地域で暮らす者にとっては「自分たちでできるんだ」と勇気づけられ、まちづくりやコミュニティに携わる自治体職員にとっては、これからのコミュニティ政策を考える上で示唆に富む一冊として強く薦めたい。


評:山崎亮(コミュニティデザイナー)

勇気を与えてくれる歴史

コミュニティデザインの仕事に携わるようになって10年が経つ。仕事のほとんどが行政に呼ばれて始まる。条件を整理してワークショップを開催するのだが、初回はいつも緊張する。参加者のほとんどが「お前は行政側の人間か」という目で私たちを見るからだ。不信感だらけの視線を感じながら住民との対話を繰り返し、批判や横槍を乗り越え、いずれは住民との信頼関係を構築し、結束力を高めることになる。

そうなると今度は、行政の担当者が「お前は住民側の人間か」という目で私たちを見るようになる。住民運動を扇動している人のように見られる。悩ましい変化だ。

常にどちらかの味方であり、どちらかの敵であるかのような立場である。しかし、そんな役割を住民として30年にわたって担い続けた人が太子堂地区にいる。そこには、悩みながら試行錯誤を続けてきたまちづくりの歴史がある。コミュニティデザインに携わる者にとって、太子堂のまちづくりは大きな勇気を与えてくれる歴史だ。


評:銘伝大学都市規画与防災学科客員教授 陳亮全

この出版を応援しましょう

約30数年前、私がまた早稲田大学に留学していたとき、首都圏総合計画研究所のアルバイトで、太子堂の住民参加まちづくり計画に初めて接し、梅津さんを先頭にした住民たちの活動に感動し、梅津さんに大変感服しました。

この太子堂での住民参加まちづくり活動は、後、私が台湾で行った住民参加型環境改善や社区営造など一連行動の原点の一つと言えます。

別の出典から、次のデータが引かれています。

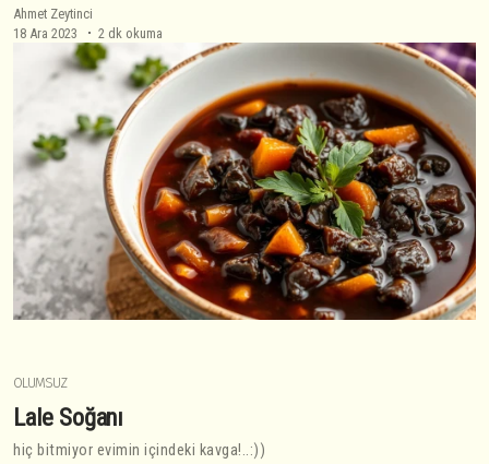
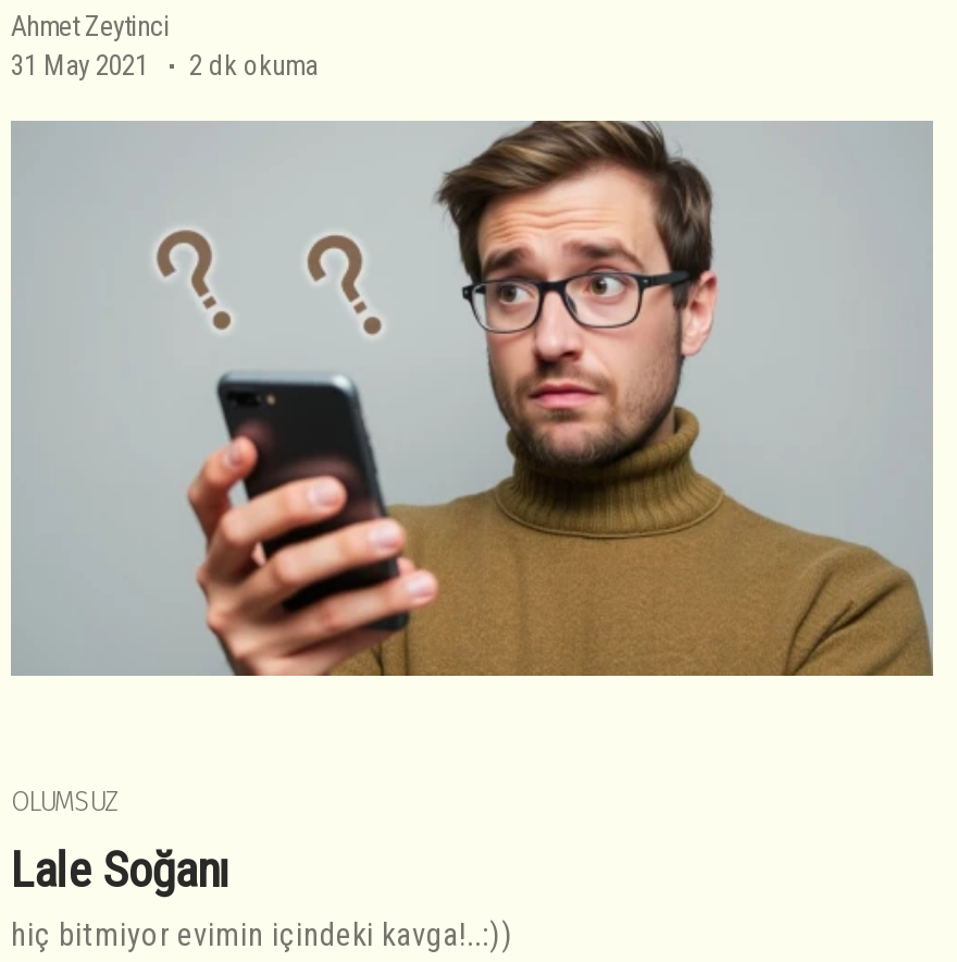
[13,25,163,41] 18 Ara 2023 2 dk okuma -> [11,50,318,82] 31 May 2021 2 dk okuma
[14,43,477,321] [image] -> [11,120,935,677] [image]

このたび、梅津さんが長期間で行ったまちづくりでの住民として、そしてそのリーダとしての経験をまとめて、本にしたことは大変貴重な記録であり、住民参加まちづくりの研究、そして、今後のまちづくりと住民参加の地方自治に、大いに参考でき、貢献する著作と信じます。

担当編集者より

梅津さんは本書の「あとがき」で、あるシンポジュウムのパネラーに招かれたおり、その時の司会者だった佐藤滋さんから「私がまちづくりの研究を始めたころから活動している“古典的”な太子堂まちづくり協議会の梅津さんです」と紹介されショックを受け」たと書かれている。
ご本人にはショックだったかもしれないが、私は最高の褒め言葉だと思う。

世の中、流行廃りが激しく、人々の関心は移ろう。なにも本質的な前進がないまま、言葉がカタカナ語に変わり、事例が変わって何か新しくなったような気分になる。その繰り返し。それで本当に良いのだろうか。

そんな流行廃りに惑わされず、時代に応じて変化しながらも、基本を守って漸進してきた太子堂はの当事者による本書を読んでいただき、「継続するとはどういうことか」を考えていただけたらと思う。